## ASSIGNED TASK
Once the line with "border: 1px solid" is found, write it out along with each later line exactly, through the end of the entries, skipping every picture.
======== PROVIDED DATA
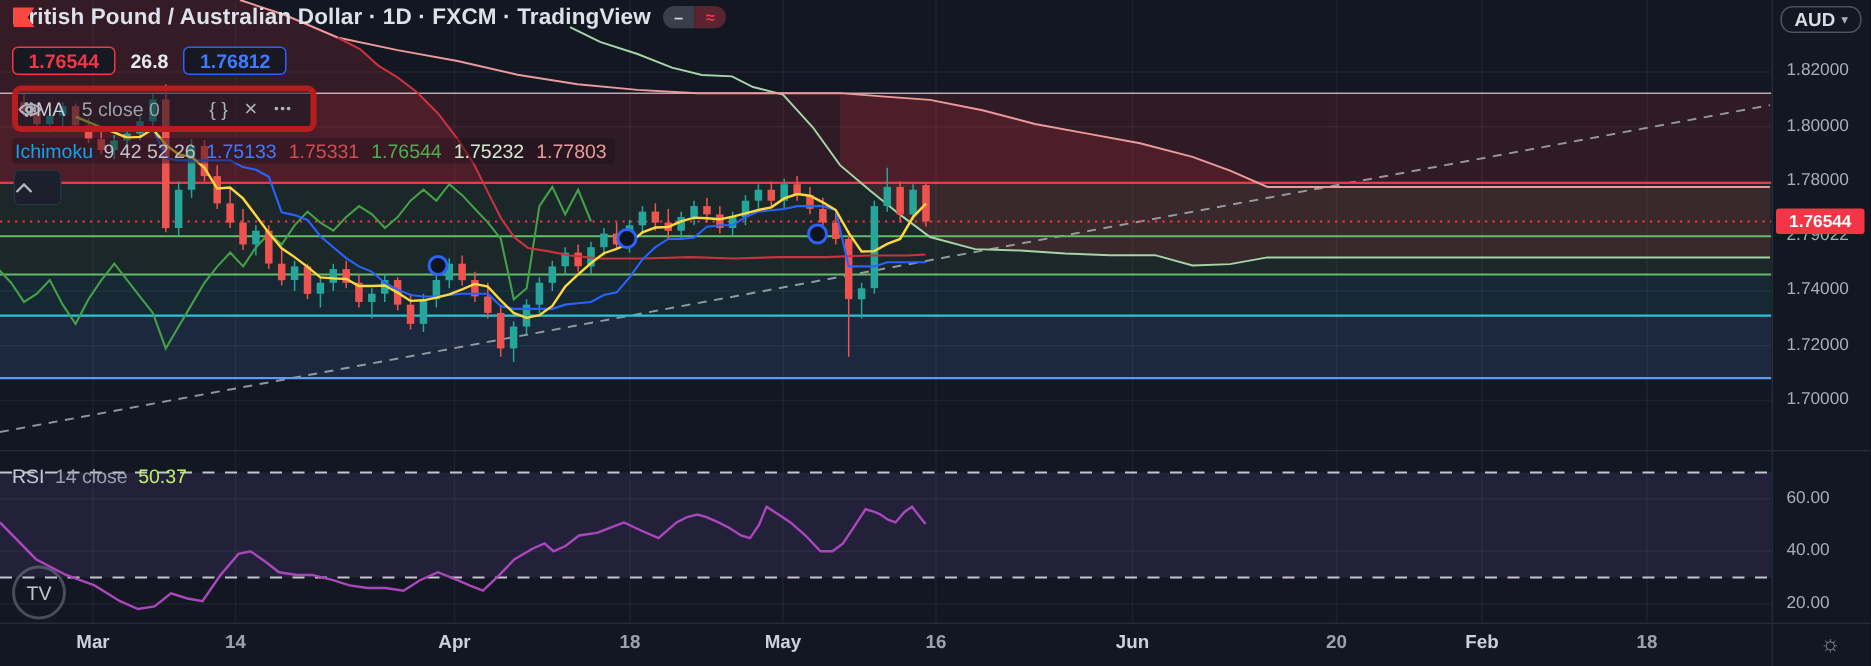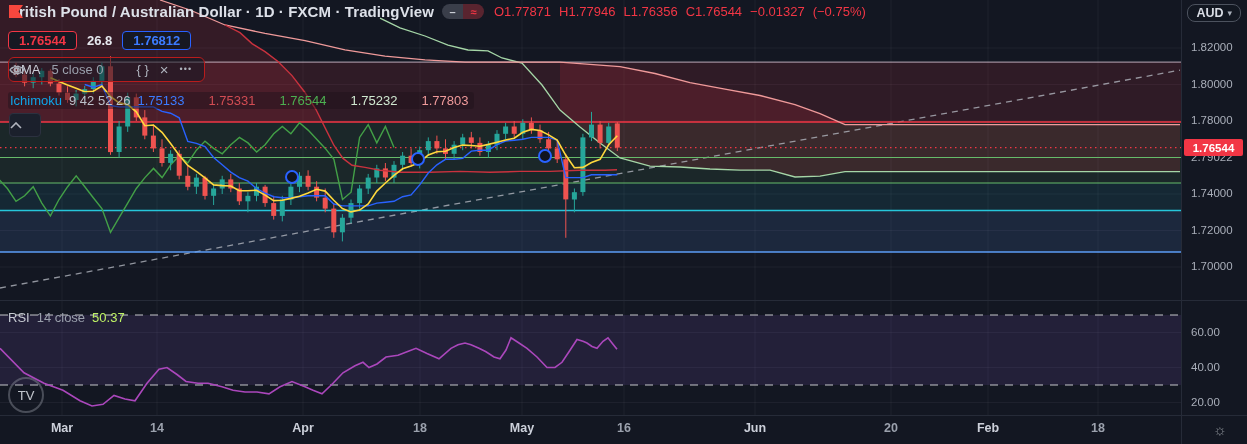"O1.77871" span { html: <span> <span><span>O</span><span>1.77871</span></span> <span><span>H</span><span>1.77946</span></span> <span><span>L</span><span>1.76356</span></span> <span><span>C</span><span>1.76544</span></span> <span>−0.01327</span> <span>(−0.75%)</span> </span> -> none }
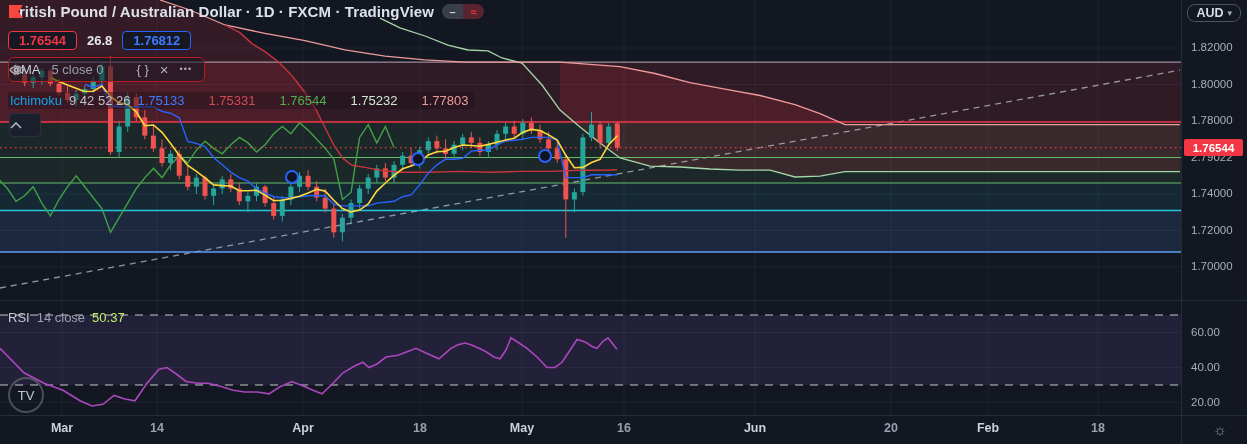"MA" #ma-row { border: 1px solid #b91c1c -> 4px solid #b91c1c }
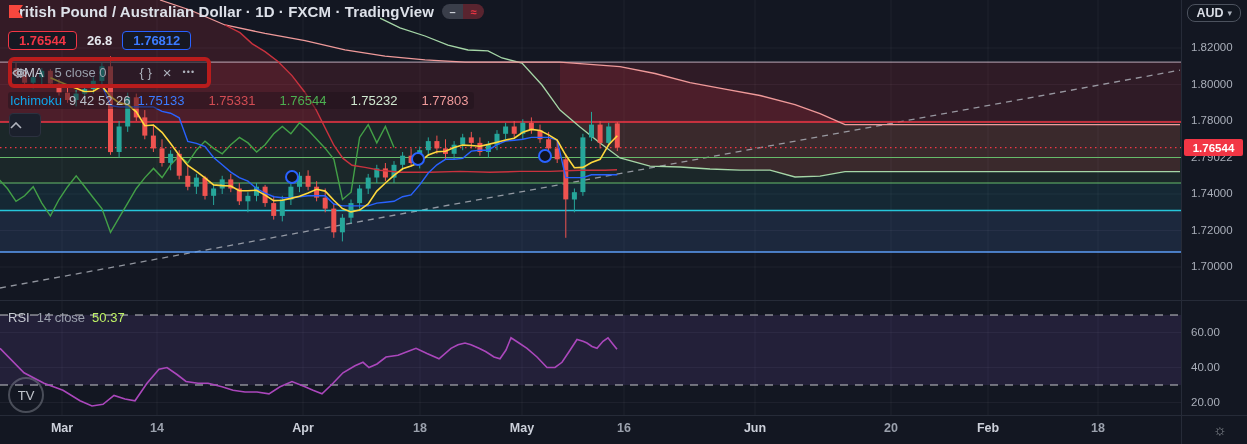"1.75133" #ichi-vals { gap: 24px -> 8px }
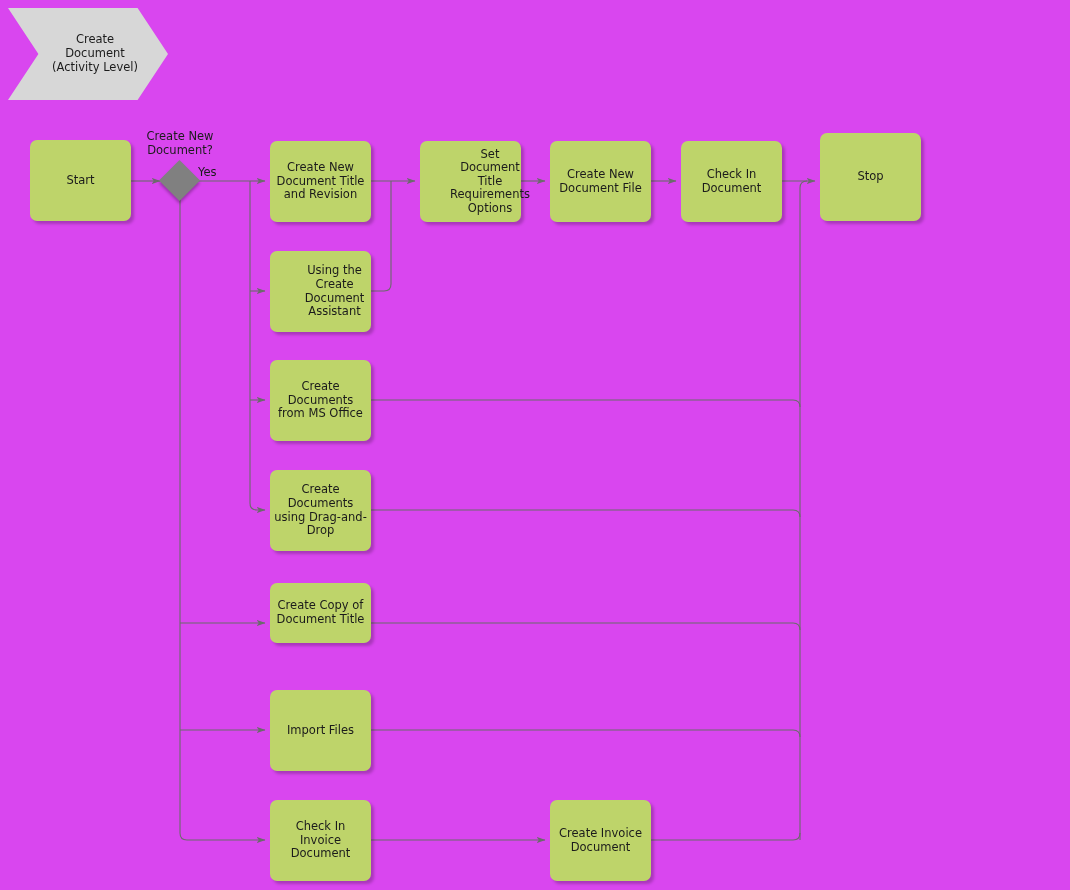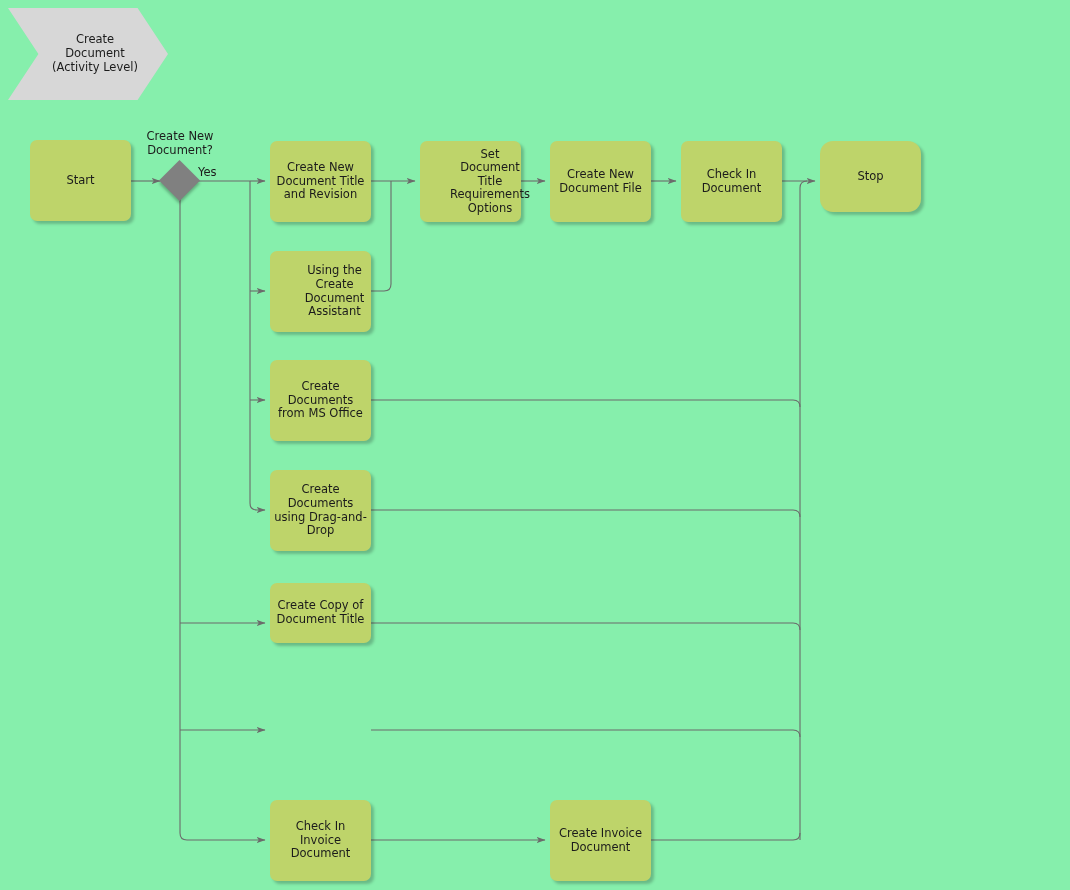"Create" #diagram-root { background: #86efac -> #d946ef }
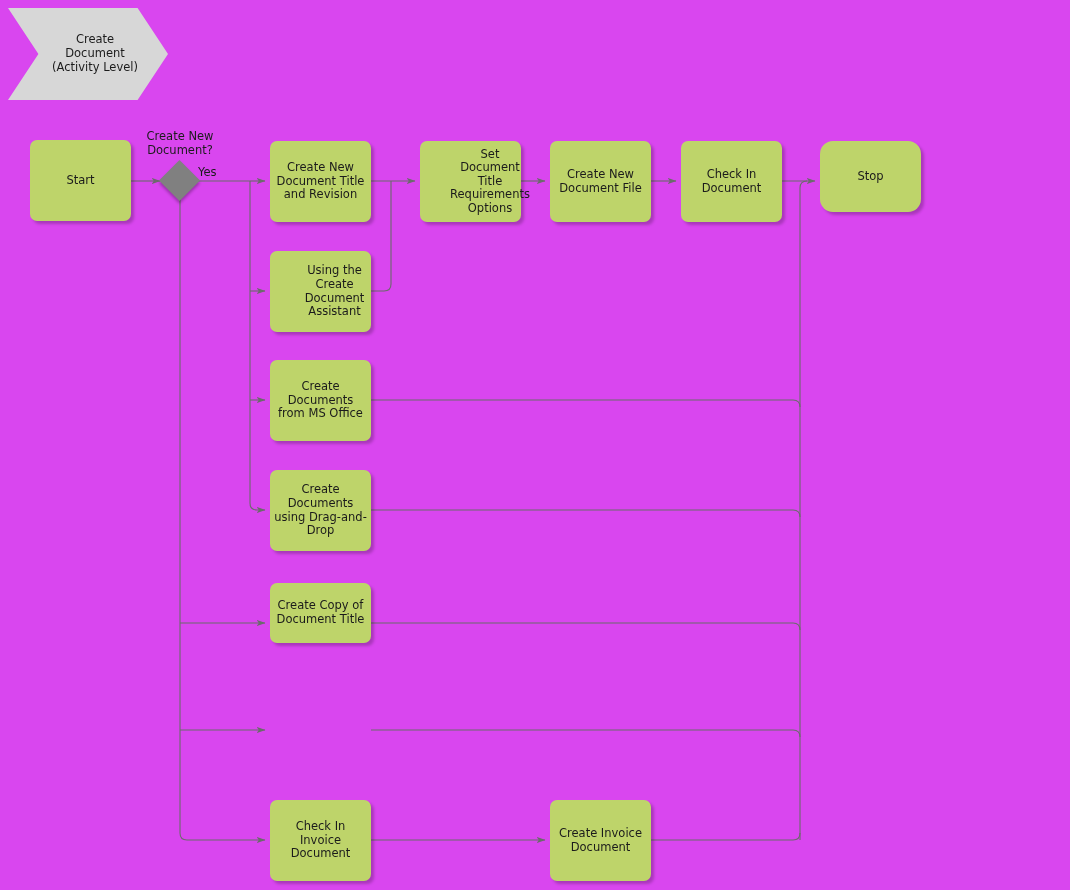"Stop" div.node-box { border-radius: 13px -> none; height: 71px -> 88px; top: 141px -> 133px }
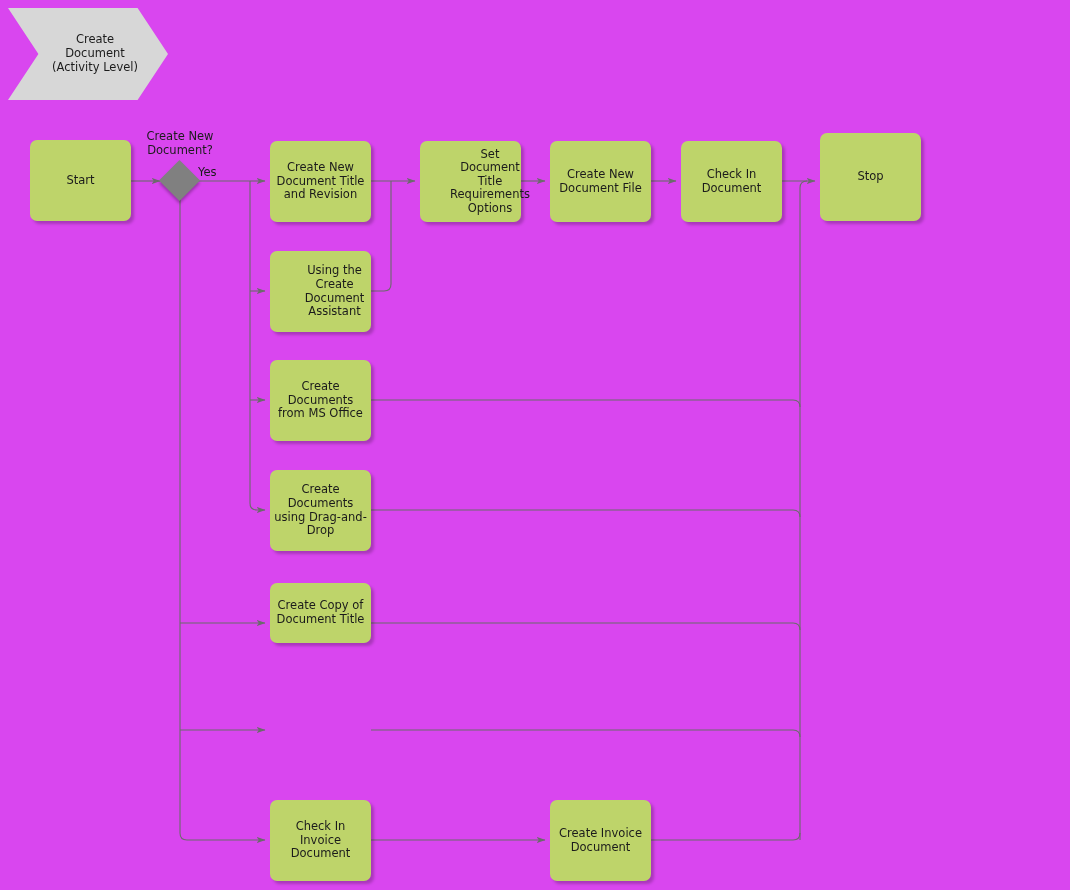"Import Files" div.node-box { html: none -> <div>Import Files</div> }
================
## ANSWER SECTION
"MA" #ma-row { border: 1px solid #b91c1c -> 4px solid #b91c1c }
"1.75133" #ichi-vals { gap: 24px -> 8px }
"Create" #diagram-root { background: #86efac -> #d946ef }
"Stop" div.node-box { border-radius: 13px -> none; height: 71px -> 88px; top: 141px -> 133px }
"Import Files" div.node-box { html: none -> <div>Import Files</div> }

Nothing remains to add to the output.